Give the records again word for word. Leave every picture out.

[[ WORKING DATA, beginning ]]

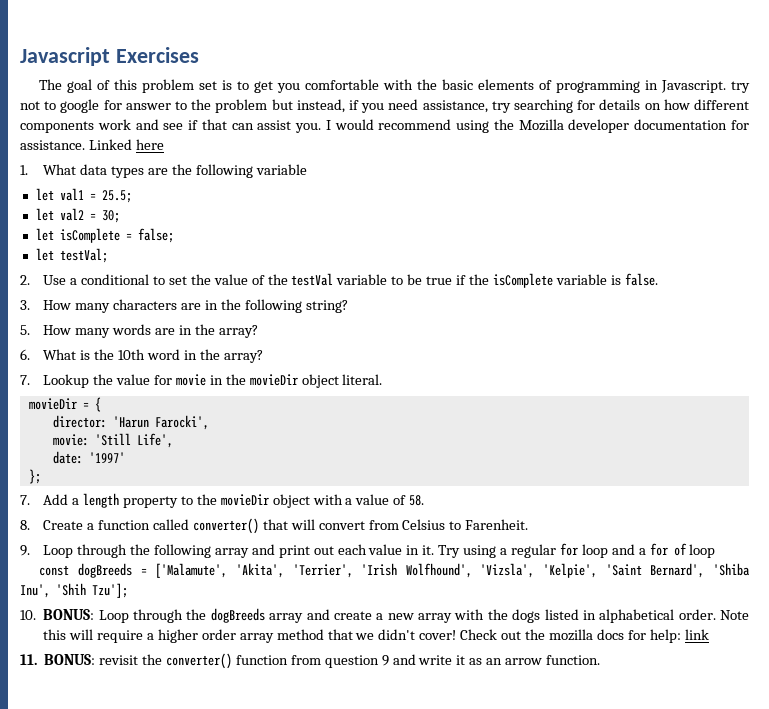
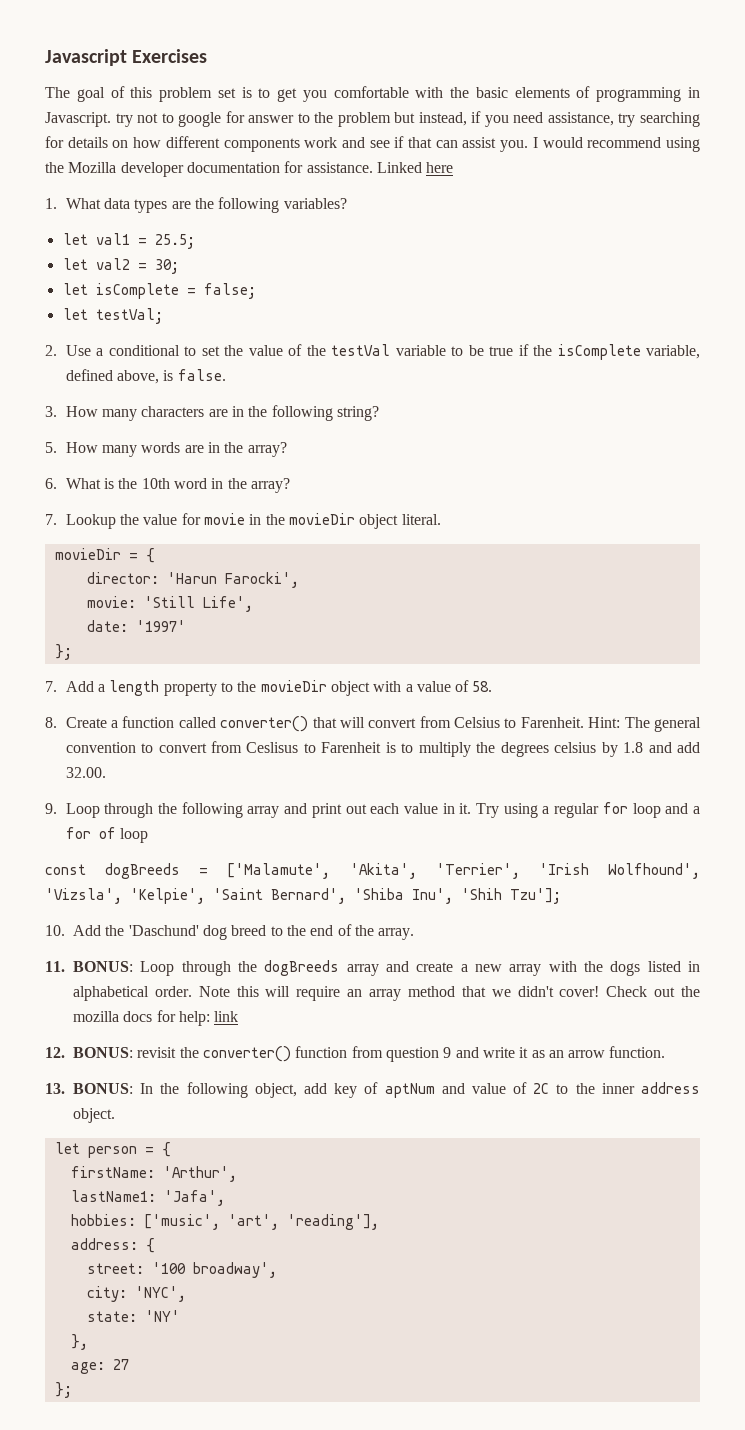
- 1. What data types are the following variable
+ 1. What data types are the following variables?
- 2. Use a conditional to set the value of the testVal variable to be true if the isComplete variable is false.
+ 2. Use a conditional to set the value of the testVal variable to be true if the isComplete variable, defined above, is false.
+ Hint: The general convention to convert from Ceslisus to Farenheit is to multiply the degrees celsius by 1.8 and add 32.00.
- 10. BONUS: Loop through the dogBreeds array and create a new array with the dogs listed in alphabetical order.
+ 10. Add the 'Daschund' dog breed to the end of the array.
+ 11. BONUS: Loop through the dogBreeds array and create a new array with the dogs listed in alphabetical order.
- Note this will require a higher order array method that we didn't cover!
+ Note this will require an array method that we didn't cover!
- 11. BONUS: revisit the converter() function from question 9 and write it as an arrow function.
+ 12. BONUS: revisit the converter() function from question 9 and write it as an arrow function.
+ 13. BONUS: In the following object, add key of aptNum and value of 2C to the inner address object.
+ let person = {
+ firstName: 'Arthur',
+ lastName1: 'Jafa',
+ hobbies: ['music', 'art', 'reading'],
+ address: {
+ street: '100 broadway',
+ city: 'NYC',
+ state: 'NY'
+ },
+ age: 27
+ };

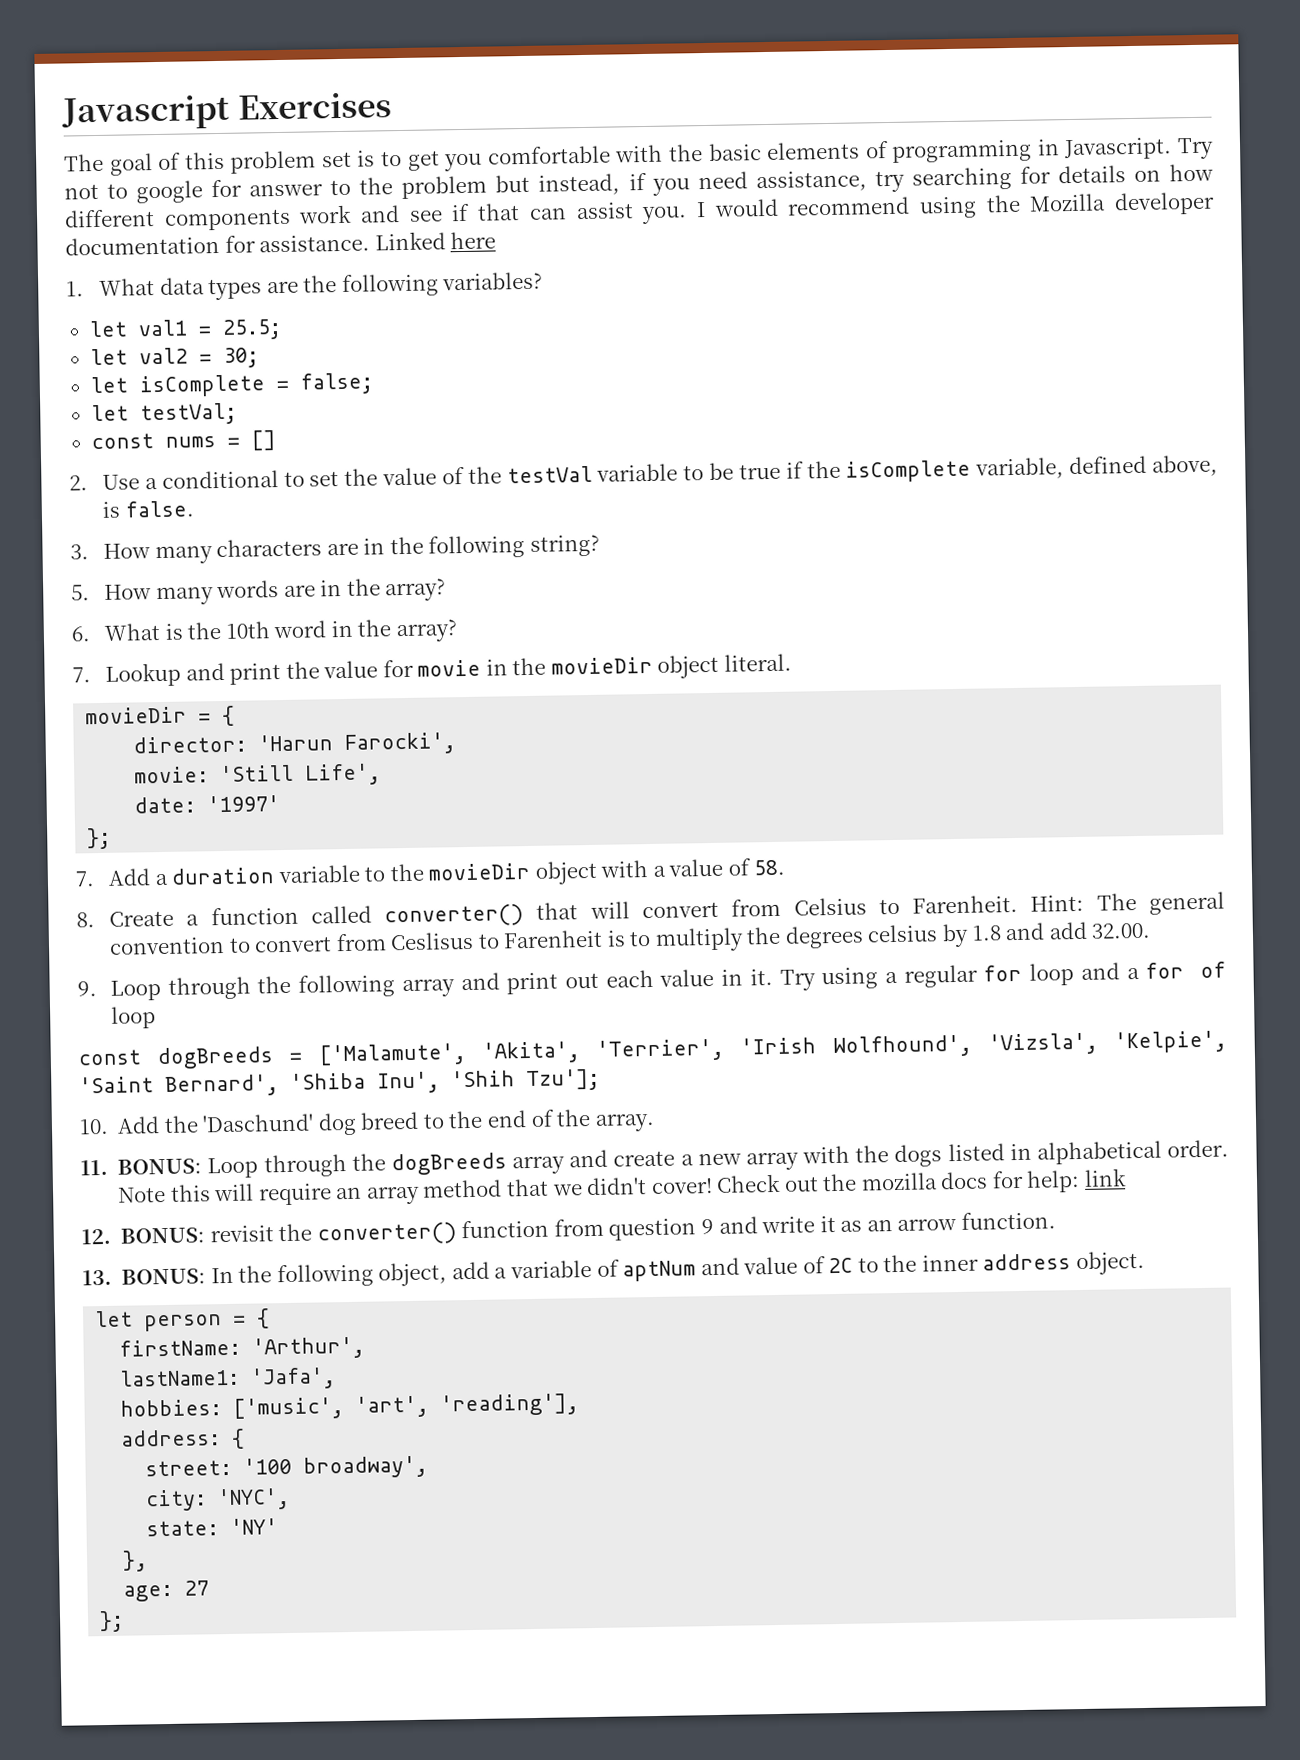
- The goal of this problem set is to get you comfortable with the basic elements of programming in Javascript. try not to google for answer to the problem but instead, if you need assistance, try searching for details on how different components work and see if that can assist you.
+ The goal of this problem set is to get you comfortable with the basic elements of programming in Javascript. Try not to google for answer to the problem but instead, if you need assistance, try searching for details on how different components work and see if that can assist you.
+ const nums = []
- 7. Lookup the value for movie in the movieDir object literal.
+ 7. Lookup and print the value for movie in the movieDir object literal.
- 7. Add a length property to the movieDir object with a value of 58.
+ 7. Add a duration variable to the movieDir object with a value of 58.
- 13. BONUS: In the following object, add key of aptNum and value of 2C to the inner address object.
+ 13. BONUS: In the following object, add a variable of aptNum and value of 2C to the inner address object.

[[ WORKING DATA, end ]]

### EXPECTED OUTPUT
- 1. What data types are the following variable
+ 1. What data types are the following variables?
- 2. Use a conditional to set the value of the testVal variable to be true if the isComplete variable is false.
+ 2. Use a conditional to set the value of the testVal variable to be true if the isComplete variable, defined above, is false.
+ Hint: The general convention to convert from Ceslisus to Farenheit is to multiply the degrees celsius by 1.8 and add 32.00.
- 10. BONUS: Loop through the dogBreeds array and create a new array with the dogs listed in alphabetical order.
+ 10. Add the 'Daschund' dog breed to the end of the array.
+ 11. BONUS: Loop through the dogBreeds array and create a new array with the dogs listed in alphabetical order.
- Note this will require a higher order array method that we didn't cover!
+ Note this will require an array method that we didn't cover!
- 11. BONUS: revisit the converter() function from question 9 and write it as an arrow function.
+ 12. BONUS: revisit the converter() function from question 9 and write it as an arrow function.
+ 13. BONUS: In the following object, add key of aptNum and value of 2C to the inner address object.
+ let person = {
+ firstName: 'Arthur',
+ lastName1: 'Jafa',
+ hobbies: ['music', 'art', 'reading'],
+ address: {
+ street: '100 broadway',
+ city: 'NYC',
+ state: 'NY'
+ },
+ age: 27
+ };

- The goal of this problem set is to get you comfortable with the basic elements of programming in Javascript. try not to google for answer to the problem but instead, if you need assistance, try searching for details on how different components work and see if that can assist you.
+ The goal of this problem set is to get you comfortable with the basic elements of programming in Javascript. Try not to google for answer to the problem but instead, if you need assistance, try searching for details on how different components work and see if that can assist you.
+ const nums = []
- 7. Lookup the value for movie in the movieDir object literal.
+ 7. Lookup and print the value for movie in the movieDir object literal.
- 7. Add a length property to the movieDir object with a value of 58.
+ 7. Add a duration variable to the movieDir object with a value of 58.
- 13. BONUS: In the following object, add key of aptNum and value of 2C to the inner address object.
+ 13. BONUS: In the following object, add a variable of aptNum and value of 2C to the inner address object.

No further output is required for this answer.